# Surgeon-specific differences in recurrence rates among patients undergoing burr hole evacuation for chronic subdural hematoma

**Authors:** Aron Alakmeh, Vittorio Stumpo, Stefanos Voglis, Antonio Spinello, Victor Gabriel El-Hajj, Adrian Elmi-Terander, Luca Regli, Carlo Serra, Victor E. Staartjes, Flavio Vasella

PMC · DOI: 10.1016/j.bas.2025.105634 · 2025-10-13

## TL;DR

This study finds that surgeon-specific factors may influence recurrence rates in chronic subdural hematoma surgeries, even when techniques are standardized.

## Contribution

The study introduces a novel approach to quantify surgeon-specific variability in surgical outcomes for chronic subdural hematoma.

## Key findings

- Surgeon-specific clustering explained 61% of recurrence variance via GEE analysis.
- Bayesian modeling showed surgeon differences accounted for 14% of total recurrence variance.
- Findings suggest individual surgical technique impacts cSDH outcomes despite standardized procedures.

## Abstract

Chronic subdural hematoma (cSDH) frequently recurs. Numerous studies have investigated the influence of various factors on the likelihood of recurrence, yet the potential influence of individual surgeon identity beyond general experience level remains unclear.

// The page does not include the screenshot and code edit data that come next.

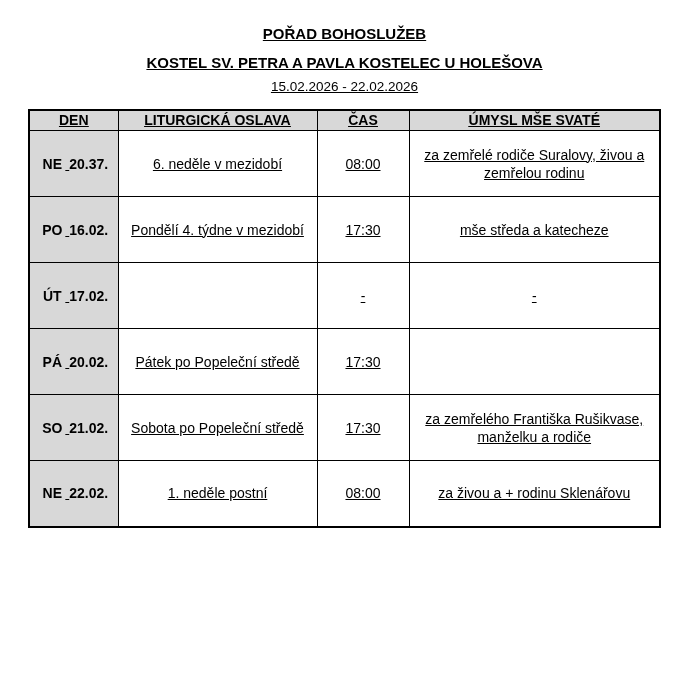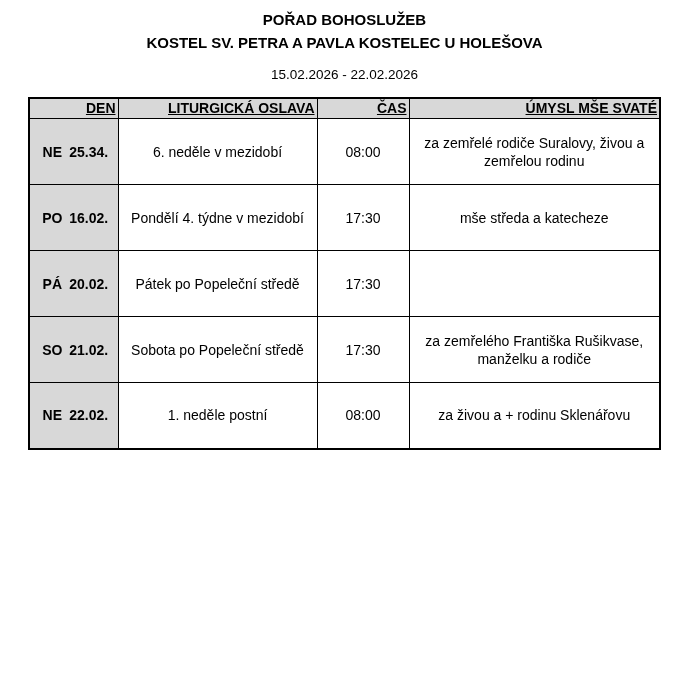"POŘAD BOHOSLUŽEB" .page { padding-top: 10px -> 24px; text-decoration: none -> underline }
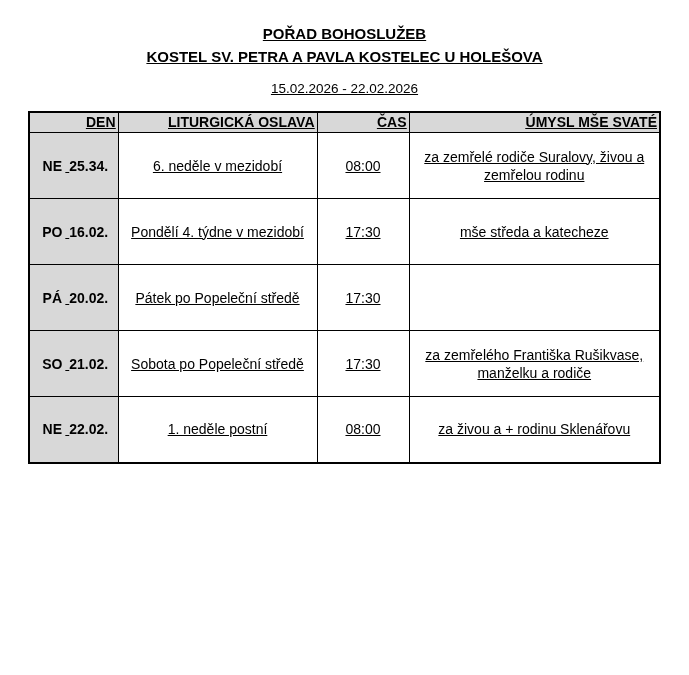"KOSTEL SV. PETRA A PAVLA" .title-line2 { margin-top: 3px -> 9px }
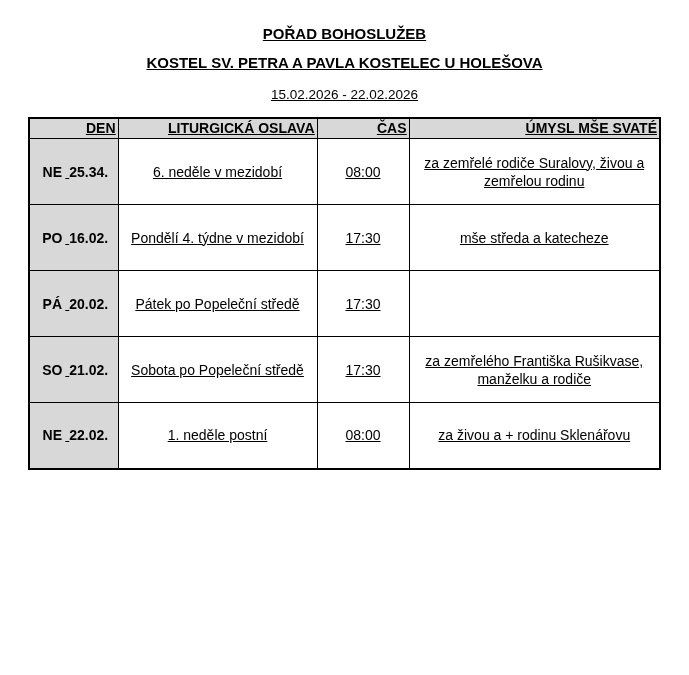"15.02.2026 - 22.02.2026" .title-line3 { margin-top: 12px -> 4px }
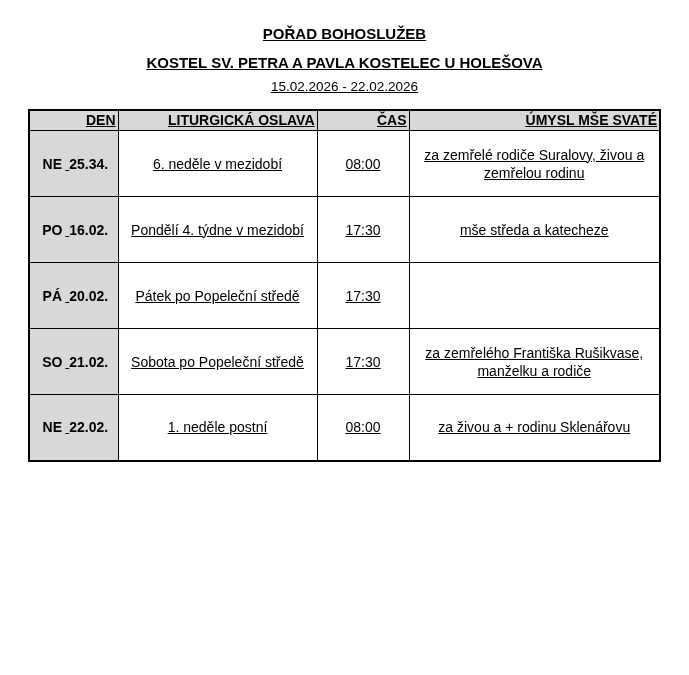"DEN" .schedule thead th { text-align: right -> center }
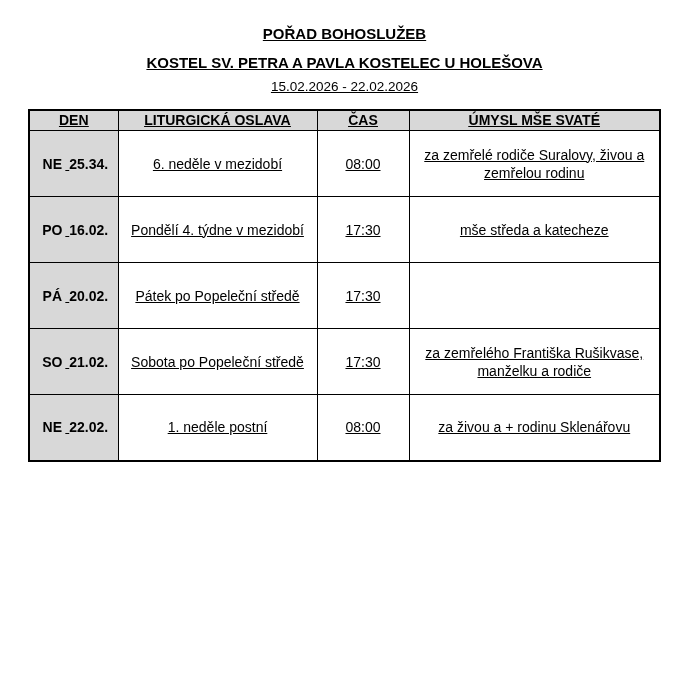"25.34." span.day-date { text: 25.34 -> 20.37 }
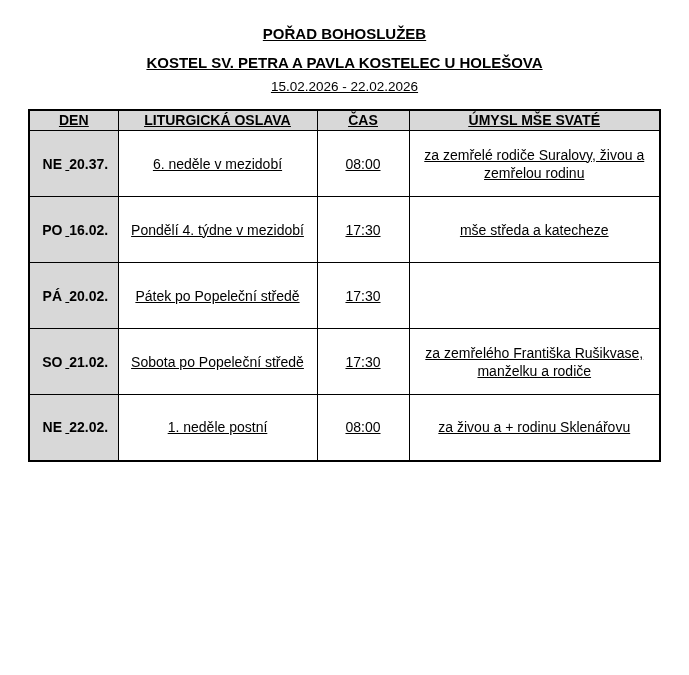"ÚT 17.02." tr { html: none -> <tr> <td> <span>ÚT</span> <span>17.02.</span> </td> <td></td> <td>-</td> <td>-</td> </tr> }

To evaluate whether surgeon-specific differences contribute to recurrence rates whilst accounting for standardized technique and known patient-/procedure-related factors.

Retrospective analysis of burr hole evacuation for cSDH or hygroma at a single tertiary center. Standardized surgical technique involved two burr holes with subdural lavage and drainage placement. Primary outcome was symptomatic recurrence necessitating redo surgery. Surgeon-specific variability in recurrence was assessed via three statistical methods: risk-standardized observed-to-expected (O/E) ratios, logistic generalized estimating equations (GEE), and hierarchical Bayesian logistic modeling, adjusted for covariates.

Among 116 patients (age = 78.0 years, 75.0 % = male, 26.7 % = bilateral procedures), symptomatic recurrence occurred in 15 cases (12.9 %). Risk-standardized-O/E recurrence ratios varied from 0.00 to 1.65, with wide confidence intervals indicating uncertainty, but all within expected ranges (median O/E = 1.11, IQR = 0.60–1.45). GEE analysis demonstrated significant surgeon-specific clustering (ICC = 0.61, large effect), indicating between-surgeon differences could explain more than half of the remaining variance in recurrence. Bayesian hierarchical modeling showed moderate surgeon-specific clustering with an ICC = 0.14, indicating that between-surgeon differences accounted for approximately 14 % of total variance in recurrence.

Our study demonstrates modest yet measurable surgeon-specific differences in recurrence rates following standardized burr-hole evacuation for cSDH. These findings support further investigation into surgeon-specific variability, particularly for more complex procedures, to identify actionable technical differences and optimize surgical outcomes universally.

•Our analytical approach demonstrates moderate between-surgeon differences in recurrence rates of chronic subdural hematoma.•Despite small sample size, findings indicate individual neurosurgical technique influences cSDH outcomes.•The study lays the groundwork for larger multicenter studies to quantify between-surgeon differences.

Our analytical approach demonstrates moderate between-surgeon differences in recurrence rates of chronic subdural hematoma.

Despite small sample size, findings indicate individual neurosurgical technique influences cSDH outcomes.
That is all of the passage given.